Law 6 is now about “the other match officials,” including the assistant referee. They assist the ref with offenses and infringements when they have a clearer view than the referee. In many cases, they will be able to spot off-the-ball fouls committed behind the ref’s back. It’s crucial to get this call correct.
A few years ago, I was refereeing a girls U-15 premier game that went south very quickly midway through the first half. I wound up having to caution four players the rest of the half, which eventually calmed things down, and the teams solely concentrated on playing soccer in the second half. Credit to the coaches who told their players at halftime just to concentrate on the game.
At halftime, I asked the AR’s if they had any idea what was the issue in this game. One AR said, “After play moved upfield, blue No. 11 elbowed white No. 4, 20 yards behind your back.”
These were two of the players who I cautioned later in the half. As I had given pre-game instructions to the AR’s to watch for fouls behind my back and inform me if they saw them, I asked the AR why he did not follow instructions. He said, “What was I supposed to do? You were 40 yards from me running upfield.” The problem was his attitude of “I’m just an AR.”
The answer is he should have raised his flag to get my attention. If that did not work, the other AR was to raise his flag too (as I would have seen that) and after he had my attention, pointed to the AR with the original flag. If the other AR did not do that, the AR with the foul could have simply yelled my name to get my attention.
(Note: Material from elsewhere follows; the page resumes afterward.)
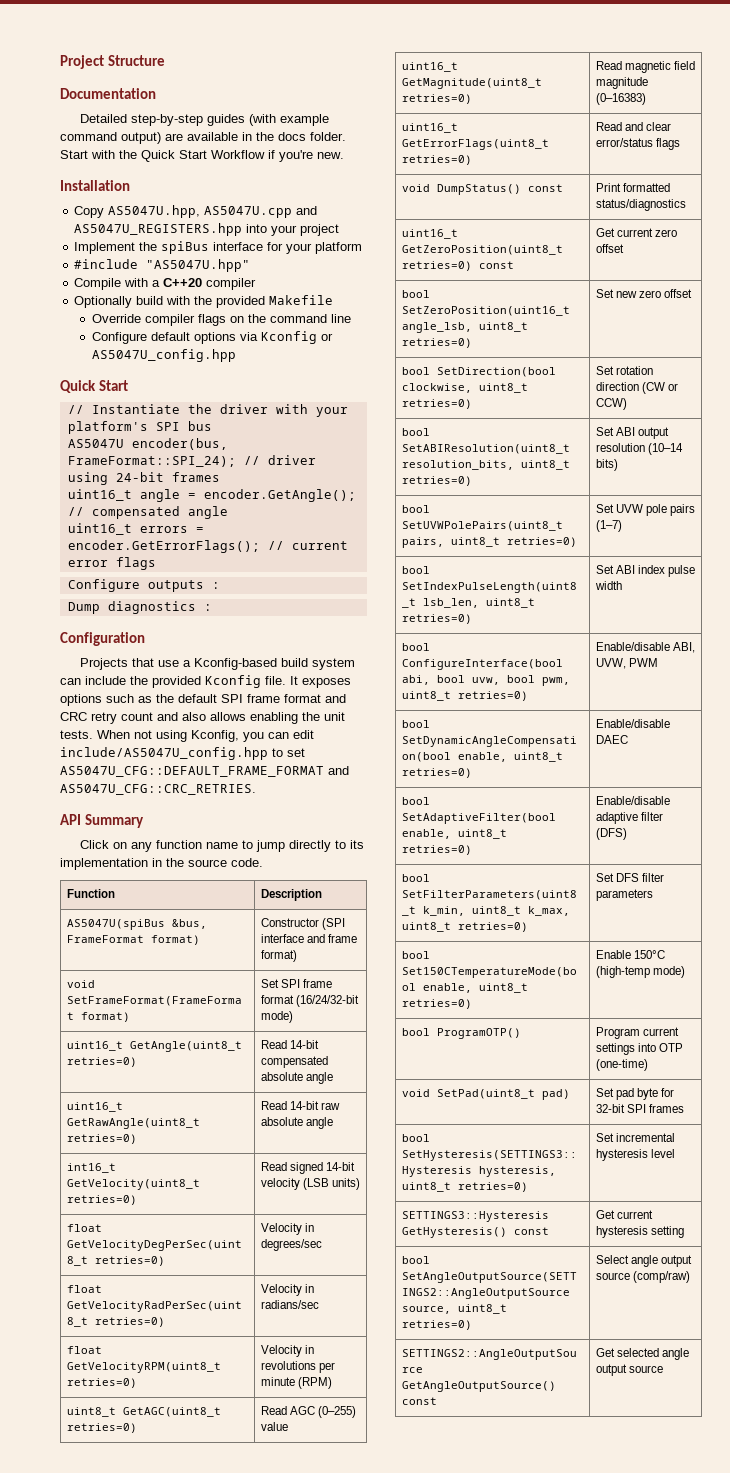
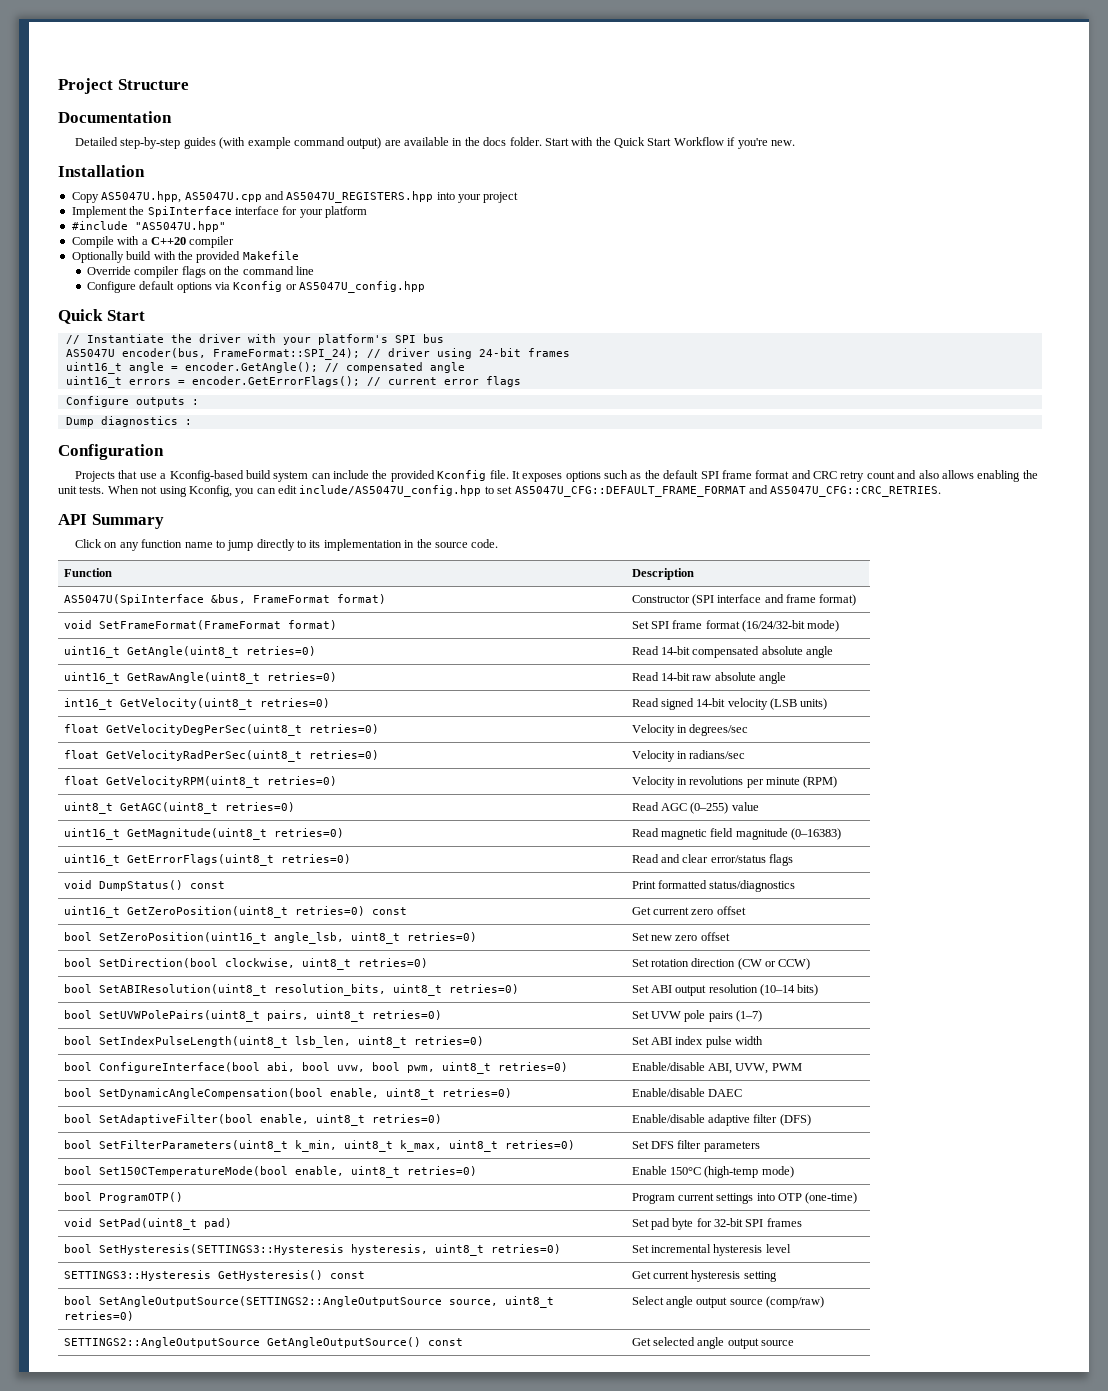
- Implement the spiBus interface for your platform
+ Implement the SpiInterface interface for your platform
- AS5047U(spiBus &bus, FrameFormat format) | Constructor (SPI interface and frame format)
+ AS5047U(SpiInterface &bus, FrameFormat format) | Constructor (SPI interface and frame format)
This is the perfect scenario when electronic communication among officials would have worked. After cautioning or sending off blue No. 11 (which would have been determined by what the AR thought as he had seen the incident), the game would have calmed down right there.
But not every game has two assistant referees. There’s a bit of a trick for refs to follow to spot off-the-ball fouls, whether you are blessed with having good ARs or not. Just after the ball is kicked, continue to watch the action there for a second or so. There is more chance of a bad foul occurring at the spot of the kick than with the players upfield jostling for position as the ball is travelling. Especially if the ball is in the air and has not arrived to where it’s going to.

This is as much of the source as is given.